Une saison indienne à Paris
Au fil des ans, Kher s’est consacrée à un medium qu’elle a rendu extraordinaire : le bindi, ce petit point rouge aux déclinaisons multiples et infinies qui agrémente le front des femmes en Inde et dans tout le sous-continent. L’artiste utilise ce symbole de la féminité sous toutes ses formes. D’un vocabulaire simple (recouvrir un éléphant de bindi par exemple), Kher est parvenue avec cette exposition à développer un langage riche et complexe et semble loin d’avoir épuisé le potentiel de son medium favori. Dans The betrayal of causes once held dear VI, un panneau de verre encadré de bois sombre formant une mince vitrine dans laquelle l’artiste déploie bindi, cire et liège, couche après couche, pour se souvenir de moments passés. Le panneau devient un cabinet de mémoire(s), un amalgame de souvenirs fantastiques coincé entre rêve et réalité.
La galerie Karsten Greve présentait dans son très bel espace du Marais la première exposition personnelle de l’artiste Manish Nai, « Matter as Medium ». J’ai toujours beaucoup de plaisir à voir les œuvres de cet artiste de Bombay, qui semble ancré aux confins de l’Arte Povera – mais pas seulement. Comme un chercheur dans un laboratoire, assez fou pour rêver à ce qui n’existe pas, il joue avec les matériaux, souvent recyclés, il les manipule, il les teste. Nai fait siens des rebus, des objets trouvés, des images volées à la réalité citadine. Il les déstructure et les compresse ; il les ramollit et les solidifie ; il leur donne une nouvelle forme donc une nouvelle vie. L’artiste s’intéresse à l’objet ainsi créé. Il redéfinit son rôle en lui associant un sens esthétique, parfois politique. La matière devient sujet. Le disque de jute indigo en est le parfait exemple. La matière et la teinture exploitées par l’industrie textile en son temps rentrent dans les salons de l’exploiteur. La matière décomplexée et extrêmement travaillée devient œuvre d’art. L’artiste la façonne pour y créer des méandres, des coins et recoins où la lumière renvoie des ombres et donne l’illusion d’un chaos naturel et contrôlé. L’œil curieux de l’observateur averti se perd dans une spirale de matière qui s’impose en majesté. D’autres n’iront pas au-delà de l’objet qui affirme sa puissance de par sa taille et sa couleur. Dans tous les cas, le disque indigo fait sensation.
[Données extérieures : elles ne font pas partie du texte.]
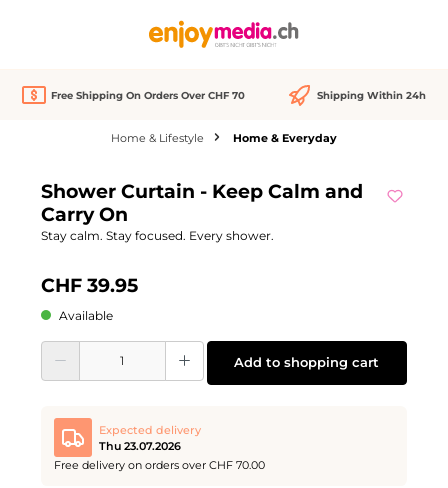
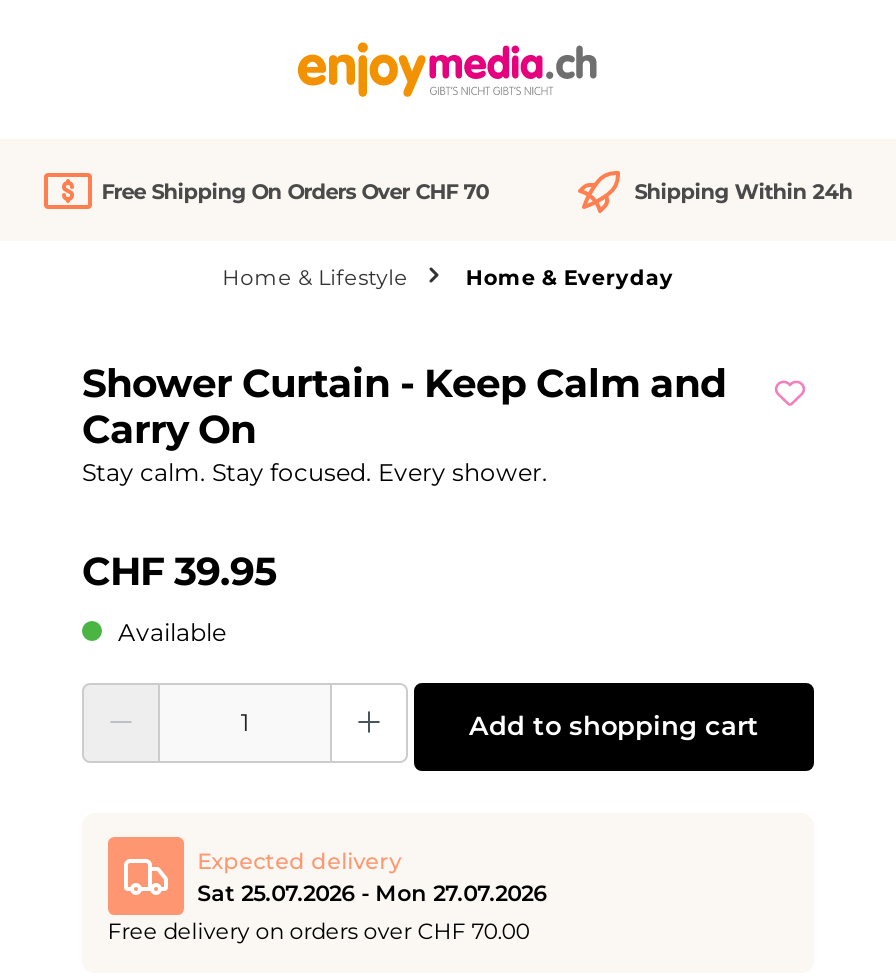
[99,439,181,453] Thu 23.07.2026 -> [197,878,547,906] Sat 25.07.2026 - Mon 27.07.2026

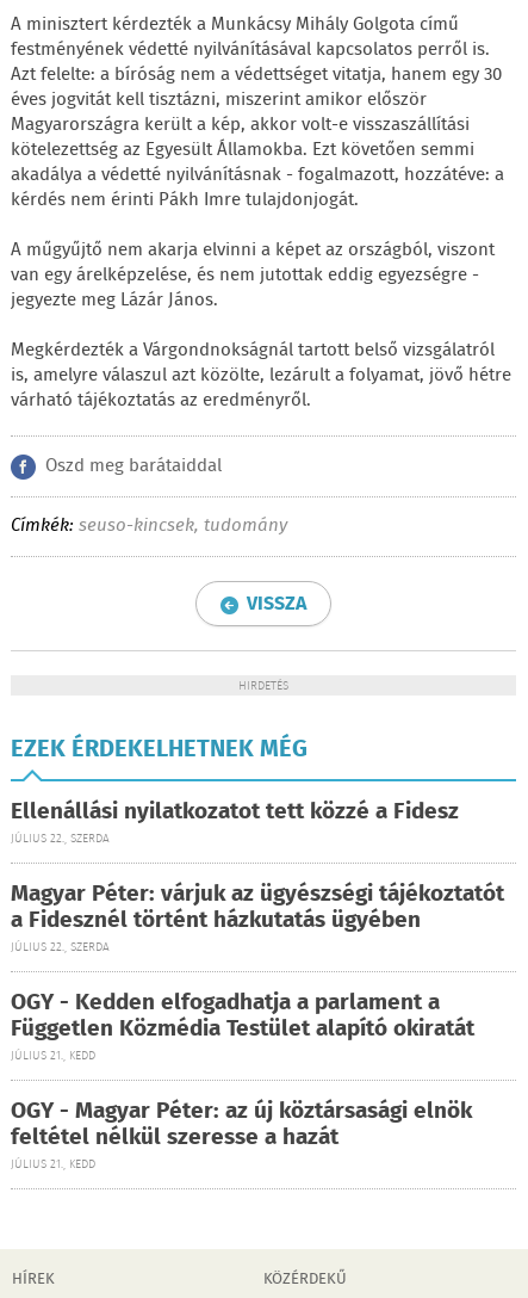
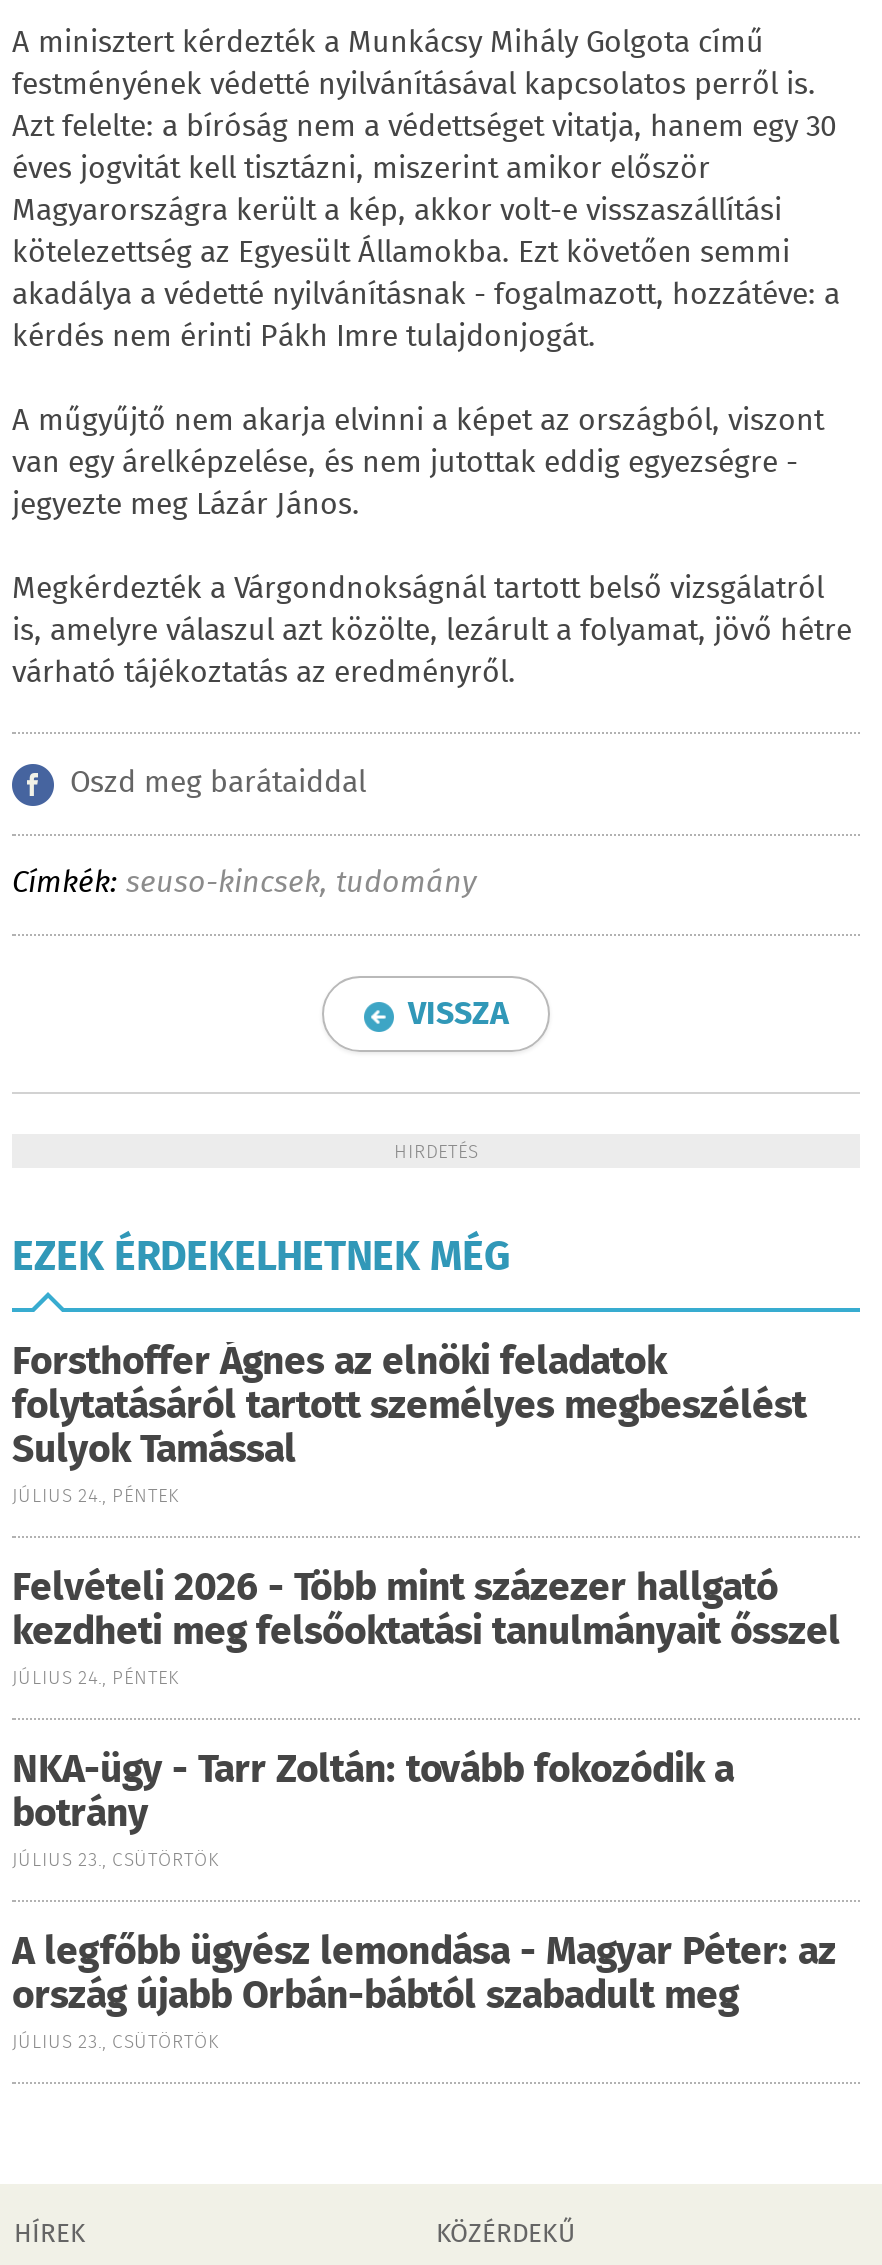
[11,795,459,848] Ellenállási nyilatkozatot tett közzé a Fidesz | JÚLIUS 22., SZERDA -> [12,1334,806,1512] Forsthoffer Ágnes az elnöki feladatok | folytatásáról tartott személyes megbeszélést | Sulyok Tamással | JÚLIUS 24., PÉNTEK
[11,877,504,957] Magyar Péter: várjuk az ügyészségi tájékoztatót | a Fidesznél történt házkutatás ügyében | JÚLIUS 22., SZERDA -> [12,1560,840,1694] Felvételi 2026 - Több mint százezer hallgató | kezdheti meg felsőoktatási tanulmányait ősszel | JÚLIUS 24., PÉNTEK
[11,985,474,1065] OGY - Kedden elfogadhatja a parlament a | Független Közmédia Testület alapító okiratát | JÚLIUS 21., KEDD -> [12,1742,734,1876] NKA-ügy - Tarr Zoltán: tovább fokozódik a | botrány | JÚLIUS 23., CSÜTÖRTÖK
[11,1094,472,1174] OGY - Magyar Péter: az új köztársasági elnök | feltétel nélkül szeresse a hazát | JÚLIUS 21., KEDD -> [12,1924,836,2058] A legfőbb ügyész lemondása - Magyar Péter: az | ország újabb Orbán-bábtól szabadult meg | JÚLIUS 23., CSÜTÖRTÖK

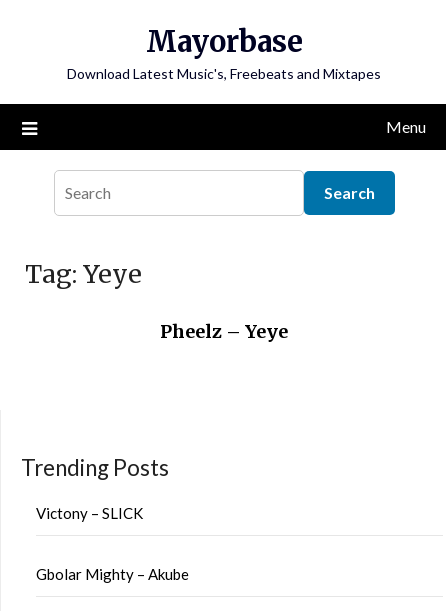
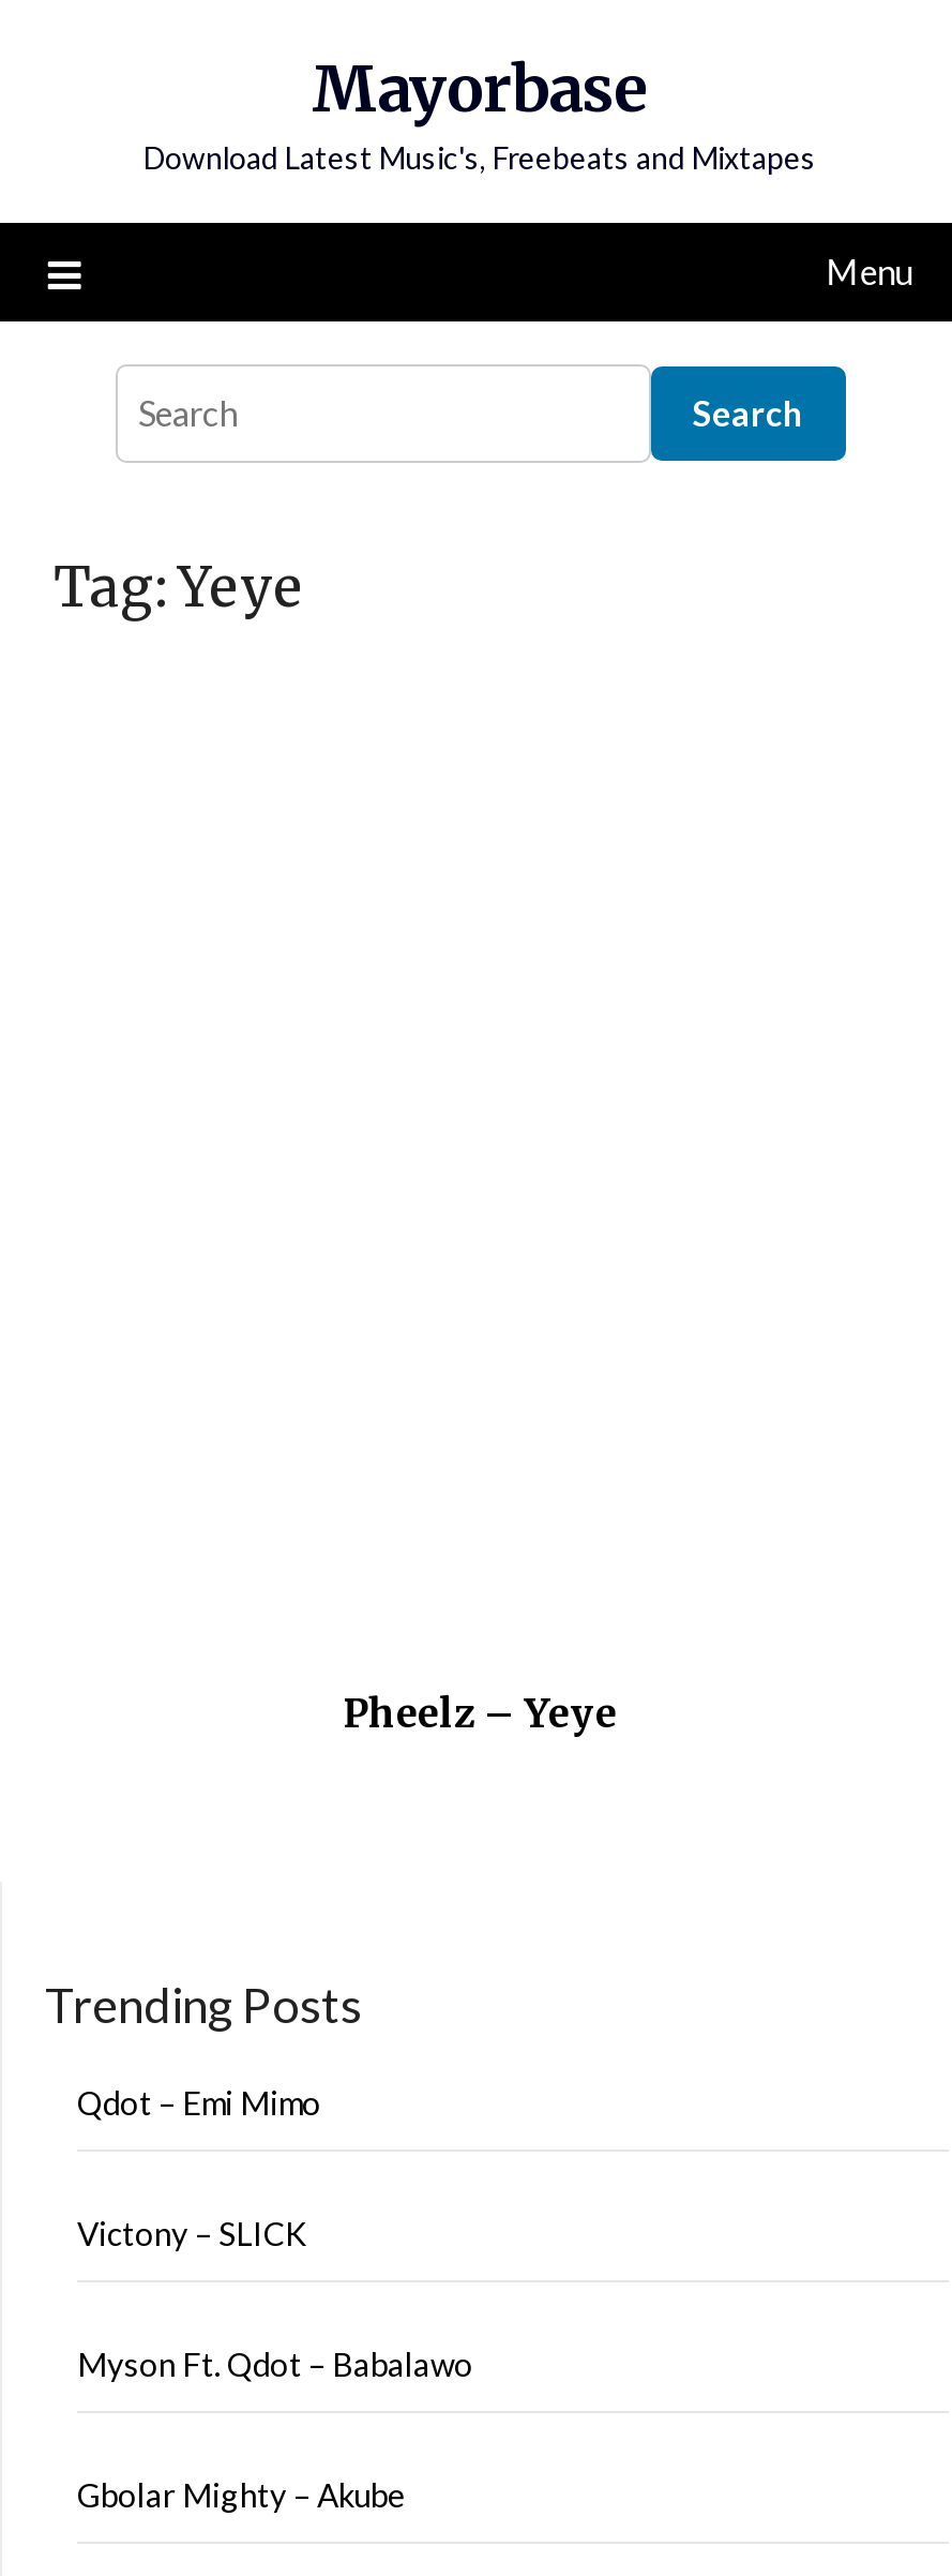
none -> [77,2083,321,2122] Qdot – Emi Mimo
none -> [77,2345,473,2383] Myson Ft. Qdot – Babalawo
La dernière exposition éponyme n’est pas la moindre sur la plan historique : SH Raza, le maître, exposé avec Manish Pushkale, l’élève. A l’occasion du décès de l’une des légendes de la scène moderne indienne et l’inventeur d’une certaine abstraction géométrique, deux de ses galeries, Baudoin Lebon et Akar Prakar, lui rendent un dernier hommage à Paris, la ville où il a vécu plusieurs décennies avant de rentrer en Inde en 2011, malade et affaibli. J’ai trouvé étonnante l’association Raza/Pushkale et surtout sa mise en scène : des œuvres récentes de Raza sur un mur faisant face à celles de Pushkale sur un mur opposé ; la tentative infructueuse de créer un dialogue singulier. J’ai croisé, à l’ambassade d’Inde, un jour avant le vernissage, une jeune femme aussi belle que mystérieuse se présentant comme la fille adoptive de Raza. Quelle surprise ! Je n’avais jamais entendu parler d’elle. Je lui ai immédiatement demandé si elle était associée à la fondation Raza de Delhi, celle de son père. Elle a ri. Elle semble ne pas être reconnue par les amis indiens de l’artiste. Un vrai personnage de roman. J’espère qu’elle fera l’objet d’un chapitre de la biographie de Raza que prépare Yashodhara Dalmia qui était aussi à Paris en octobre, sur les traces de l’artiste. Sinon, je m’y mettrais !
Quel plaisir de voir ces quelques artistes à Paris. Je félicite les galeries, bien sûr. Elles font preuve d’une belle ouverture d’esprit et d’une curiosité aigüe. Elles partagent leur passion de la nouveauté ce qui est souvent perturbant. Elles prennent le risque d’un flop commercial, ce qui n’est pas facile à supporter en ces temps difficiles. Il n’est jamais simple de montrer des artistes provenant d’une culture tellement différente qu’un public peu initié a du mal à déchiffrer par manque de repères. Ceux qui les montrent aujourd’hui sont des précurseurs. Ils posent sans complexe les jalons d’un futur artistique qui se tourne de plus en plus vers l’Asie. Amateurs d’art, préparez-vous à découvrir un nouveau monde.